§ **Exercise aim**
In the records below, find the line that contains "reference: GE-6076 -> GE-6876" and the line that contains "total: 3878.54 -> 3646.18", then retype exactly those two lines and every line between them.

*** Data to examine ***

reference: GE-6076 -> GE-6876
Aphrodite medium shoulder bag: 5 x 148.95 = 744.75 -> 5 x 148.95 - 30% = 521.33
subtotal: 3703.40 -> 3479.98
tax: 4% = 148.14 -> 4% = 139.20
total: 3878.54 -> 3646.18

*** End of Data to examine ***
*** Data to examine ***

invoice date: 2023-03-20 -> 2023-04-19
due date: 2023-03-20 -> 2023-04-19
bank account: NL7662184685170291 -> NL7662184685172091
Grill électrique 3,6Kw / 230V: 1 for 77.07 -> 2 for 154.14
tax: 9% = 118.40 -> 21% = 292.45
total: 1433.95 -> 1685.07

*** End of Data to examine ***

§ **Solution for this problem**
reference: GE-6076 -> GE-6876
Aphrodite medium shoulder bag: 5 x 148.95 = 744.75 -> 5 x 148.95 - 30% = 521.33
subtotal: 3703.40 -> 3479.98
tax: 4% = 148.14 -> 4% = 139.20
total: 3878.54 -> 3646.18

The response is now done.